Perfino quanto c'è di più naturale, cioè la procreazione animale e quella umana in vista della sopravvivenza delle specie, non è riducibile di fatto soltanto alle leggi di natura, ma il suo pieno significato deriva dal riferimento alla volontà creativa di Dio. Naturale e creaturale non coincidono; solo grazie alla fede il dato naturale può essere capito e vissuto come creaturale.

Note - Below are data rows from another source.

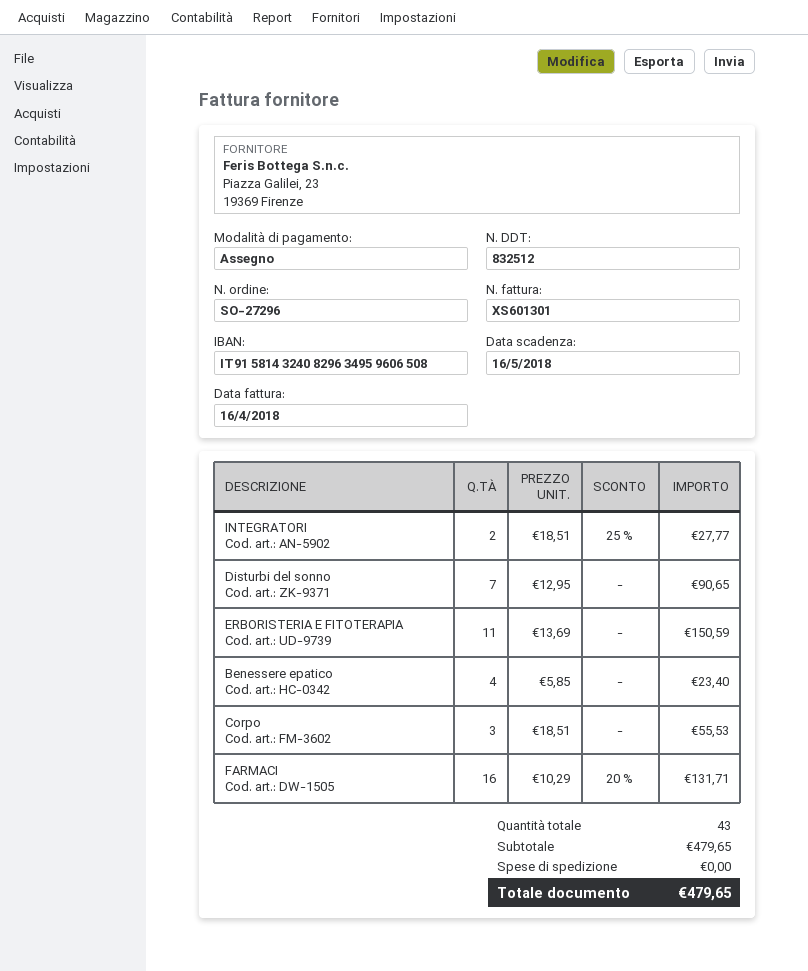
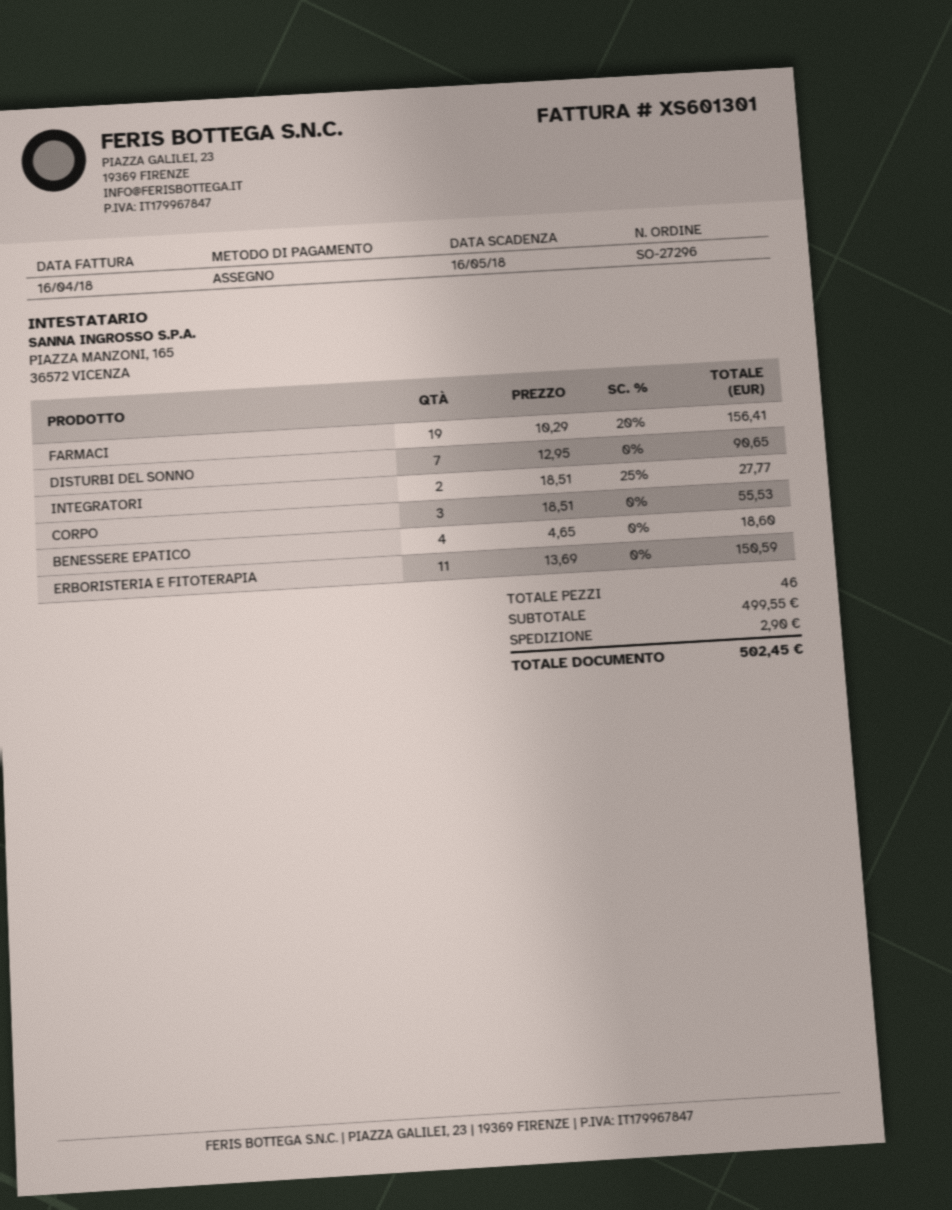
Benessere epatico: 4 x 5.85 = 23.40 -> 4 x 4.65 = 18.60
FARMACI: 16 x 10.29 - 20% = 131.71 -> 19 x 10.29 - 20% = 156.41
total quantity: 43 -> 46
subtotal: 479.65 -> 499.55
shipping: 0.00 -> 2.90
total: 479.65 -> 502.45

Significativamente, poi, Gesù mette insieme due versetti, uno preso dal primo racconto della creazione e uno dal secondo, che presentano la coppia umana come condizione indispensabile, grazie alla separazione dal clan d'appartenenza e alla procreazione, per la costruzione del gruppo sociale. Il legame sessuale tra l'uomo e la donna è l'unico che può non essere soltanto naturale. È l'unico infatti fondato sulla comunione d'intenzioni e su un profondo vincolo di reciprocità tra due persone ed è l'unico finalizzato a dare vita a un popolo chiamato all'alleanza con Dio. Per questo la "parentela d'elezione" supera addirittura la parentela di sangue. Nello stesso tempo, però, la relazione d'intimità e di responsabilità implicata dal matrimonio non permette che l'unione sia fragile, possa cioè essere fatta e disfatta sulla base di reazioni primarie e stati d'animo volubili.
Il matrimonio è indissolubile quando chi lo sceglie si colloca nella prospettiva dell' "in principio". È vero che l'uomo non deve dividere quello che Dio ha congiunto. Ma bisognerebbe pure fare molta attenzione a non conferire a tante forme d'unione umana un carattere teologico che non hanno né vogliono o possono avere.